● **Problem details**:
For this exercise, write out exactly the lines from the line containing "Word docs, Excel" through the last line of the records, and no other lines.

Data records START

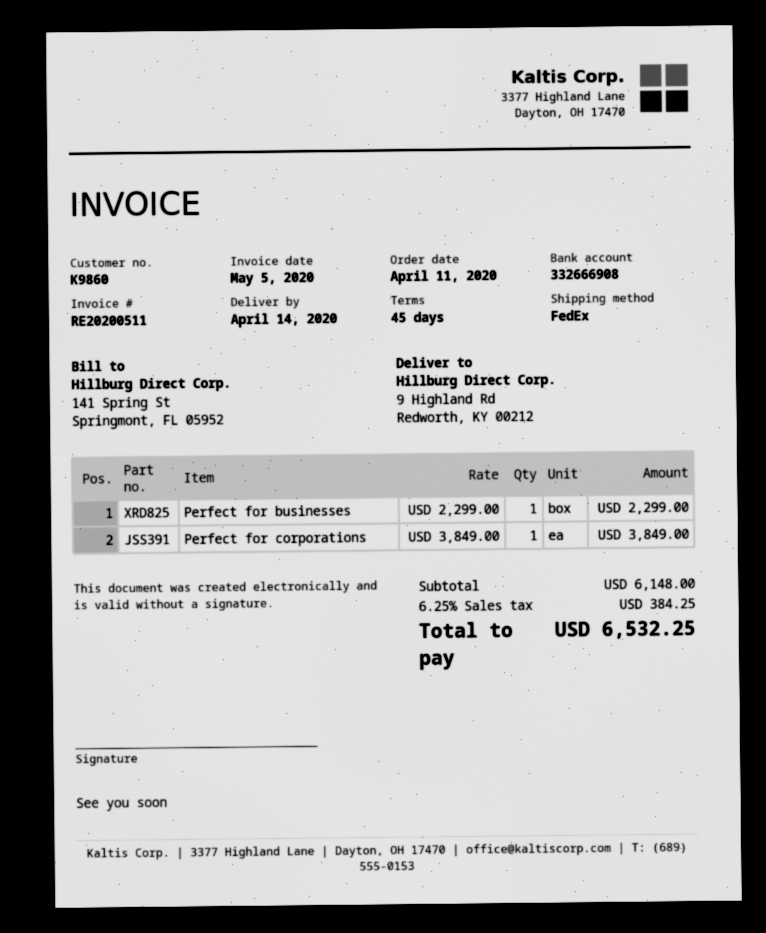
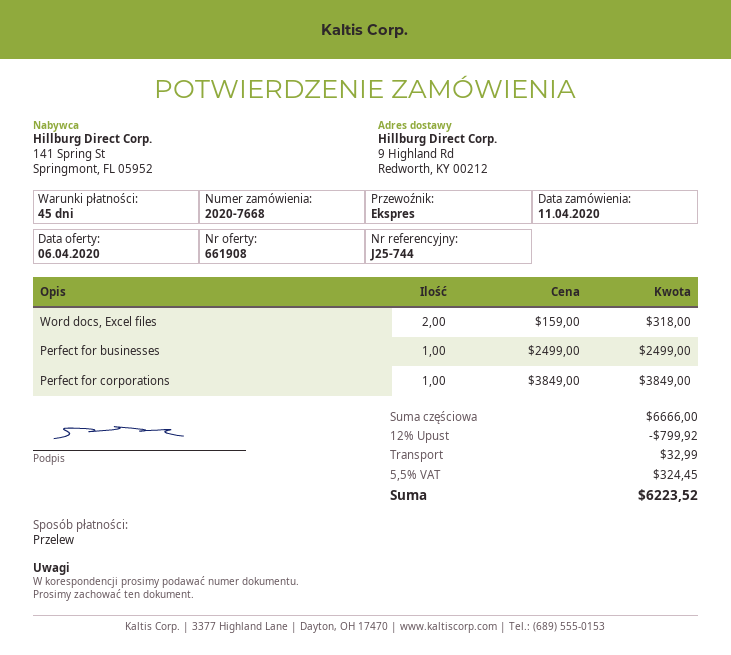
shipping method: FedEx -> express
Perfect for businesses: 1 x 2299.00 = 2299.00 -> 1 x 2499.00 = 2499.00
Word docs, Excel files: none -> 2 x 159.00 = 318.00
subtotal: 6148.00 -> 6666.00
discount: none -> 12% = 799.92
shipping: none -> 32.99
tax: 6.25% = 384.25 -> 5.5% = 324.45
total: 6532.25 -> 6223.52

Data records END

● **Result of this exercise**:
Word docs, Excel files: none -> 2 x 159.00 = 318.00
subtotal: 6148.00 -> 6666.00
discount: none -> 12% = 799.92
shipping: none -> 32.99
tax: 6.25% = 384.25 -> 5.5% = 324.45
total: 6532.25 -> 6223.52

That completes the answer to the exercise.